Scontro sul ramadan: «Torniamo in viale Jenner» Ma il prefetto dice no

Scontro sul ramadan: «Torniamo in viale Jenner» Ma il prefetto dice no

Si riparte da viale Jenner. Fa un passo avanti e uno indietro il caso-moschea. Ieri la comunità musulmana si è riunita a pregare al Palasharp. «Ci siamo trovati molto meglio che al Vigorelli». Ed erano di più: 700 circa, anche se il centro islamico assicura di aver contato 1700 fedeli. Molti meno, in ogni caso, di quei 4mila che nelle ultime settimane affollavano viale Jenner per il rito settimanale. Stavolta non hanno consentito l’ingresso ad alcun estraneo. Dentro, l’imam, dalla parte di via Sant’Elia si rivolgeva ai fedeli, sistemati sugli spalti e su una fila di tribune. Le donne dal lato opposto, di fianco al palco. Il sermone ha parlato del «viaggio notturno del profeta».
Questo viaggio, e lo scontro, sembravano tornare da dove erano partiti. Dopo il vertice di martedì scorso con prefetto e istituzioni, il presidente Abdel Hamid Shaari aveva parlato del centro islamico come sede della preghiera quotidiana della sera durante il mese di ramadan, che inizia a settembre. Ma le proteste dei cittadini e l’opposizione della Lega - l’assessore regionale Davide Boni ha incontrato giovedì sera i residenti - hanno fermato il «ritorno al passato». Ieri il prefetto ha escluso decisamente la possibilità di un ritorno in viale Jenner. Shaari ha preso tempo: «Quando incontrerò il dottor Lombardi, lunedì, gli dirò che sono 20 anni che per il ramadan preghiamo lì, e non ci pensiamo nemmeno a pregare per strada. Se vuole spostarci, ci dica lui dove dobbiamo andare». «Nessun ritorno in viale Jenner - ha avvertito Boni - lì non si pregherà più. Punto e basta, né durante il giorno né tanto meno durante la notte. Sarebbe una presa in giro enorme nei confronti dei residenti». Per il vicesindaco Riccardo De Corato il Palasharp resta disponibile anche per il radaman, ma Shaari lo esclude: troppo grande per 3-400 persone per un mese: «Ci costerebbe un occhio della testa. Serve un altro posto». Anche la proprietà frena: «Il vicesindaco è andato un po’ oltre», ha detto Divier Togni, presidente del gruppo, comunque rassicurato per l’andamento della giornata: «Hanno mantenuto le promesse, hanno pulito tutto, è stata una cosa ordinata».
Ma il palazzetto - per ora - copre solo cinque settimane. Oltre al ramadan, dunque, tornano in discussione anche tutti i venerdì di settembre, e l’ultimo di agosto. La proprietà del palazzetto non si vuole sbilanciare: «Ci siamo impegnati fino al 22 agosto - ha ricordato Togni - per il dopo dobbiamo vedere». Martedì incontrerà anche lui il prefetto, con una proposta in mano: una soluzione in zona. Non è un business, comunque, l’affitto ai musulmani: «Come per le altre religioni e associazioni senza scopo di lucro, il canone è mille euro». Per il 29 il veto c’è il veto del Pd: «Credo che non ci saranno problemi - aveva detto l’imprenditore - ma devono parlare con gli organizzatori della Festa democratica». Ieri uno dei responsabili tecnici della kermesse ha dato un’occhiata per rendersi conto dei possibili problemi di «sovrapposizione». Martedì Shaari avrà un incontro con il segretario milanese Ezio Casati.
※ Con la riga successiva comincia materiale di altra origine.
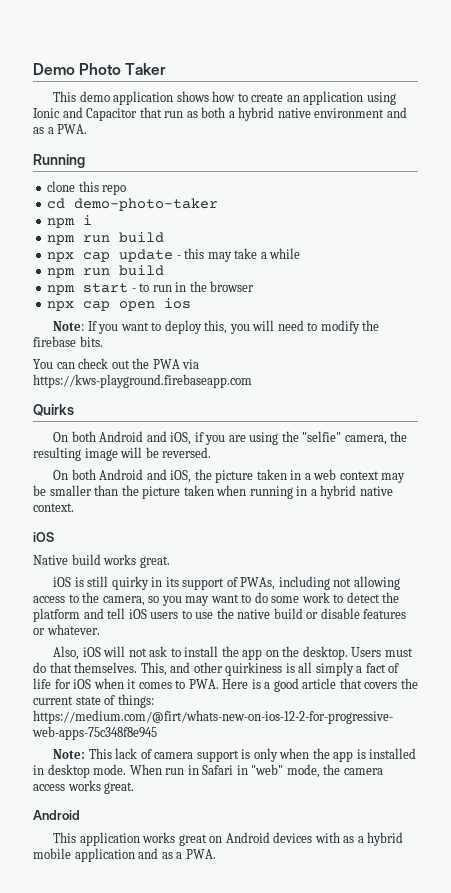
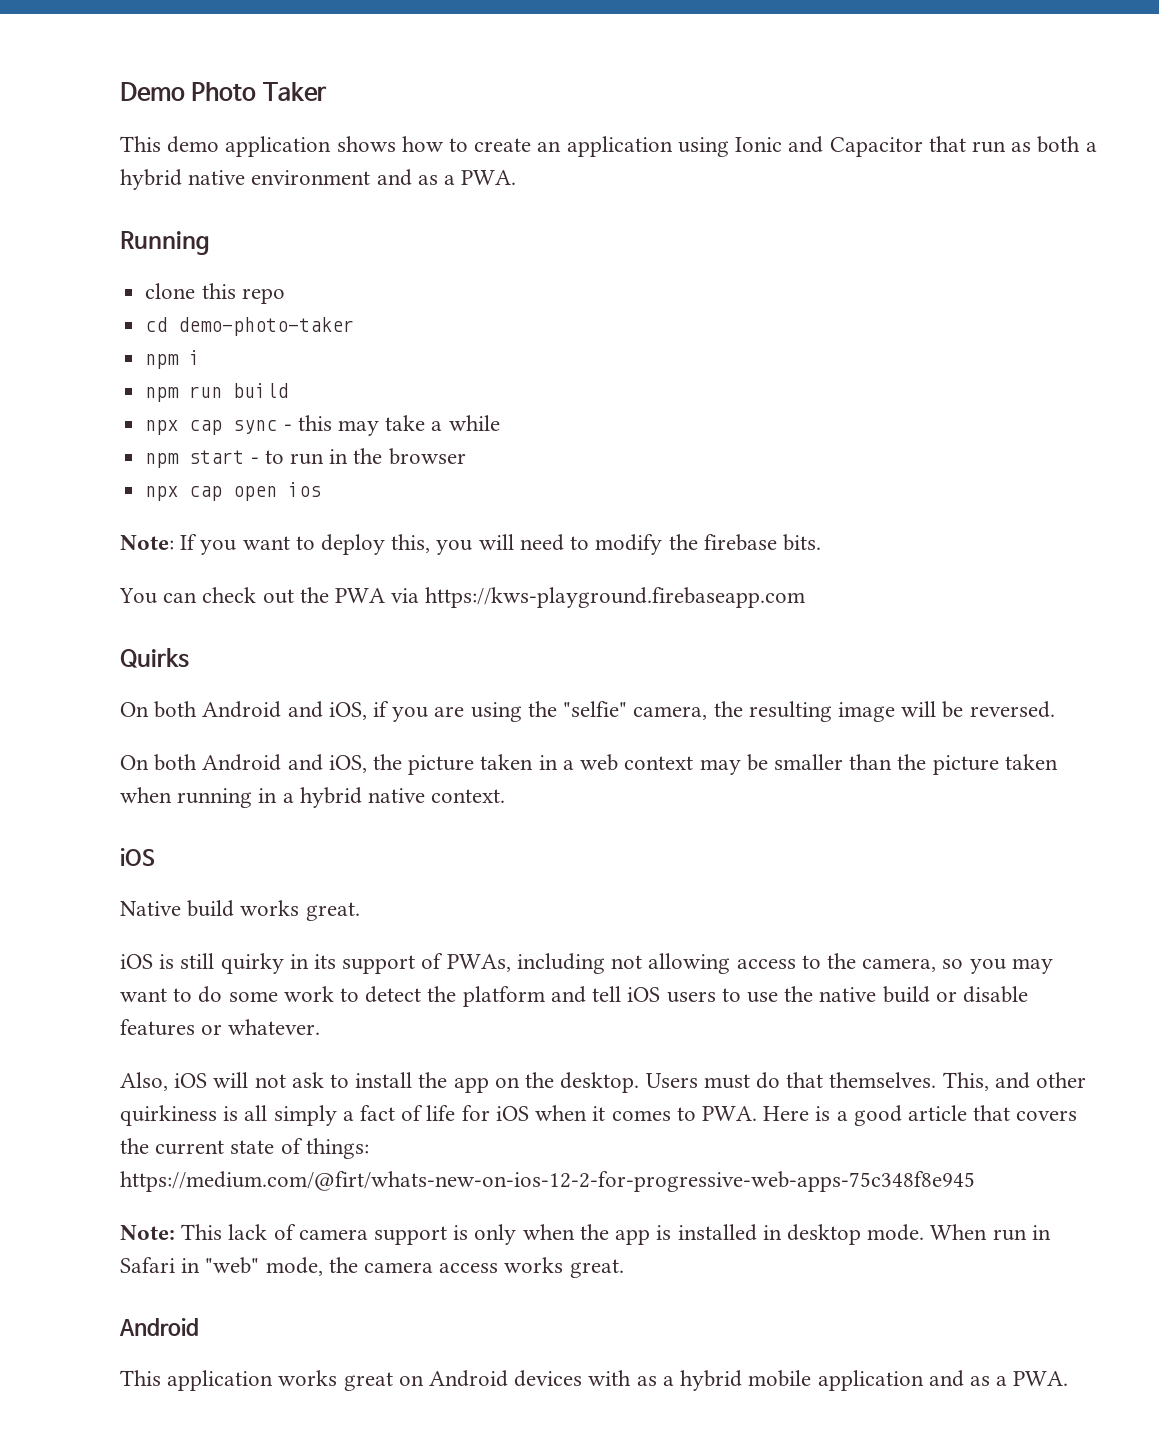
[119,249,174,262] update -> [233,420,278,434] sync
[47,265,165,278] // npm run build -> (500, 423) none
Il partito non esclude un accordo per il 29 («possiamo sospendere per qualche ora i preparativi del concerto», sarebbe fino alle 14 e 30 a quanto pare), ma invece lo considera praticamente impossibile per settembre: «Verrebbero a pregare in un cantiere aperto. Ci sarebbero problemi di sicurezza - ha detto Casati - io parlo con tutti, ma il prefetto non mi ha telefonato. Certo non possono inibirci l’uso dello spazio, la considereremmo una restrizione della libertà politica».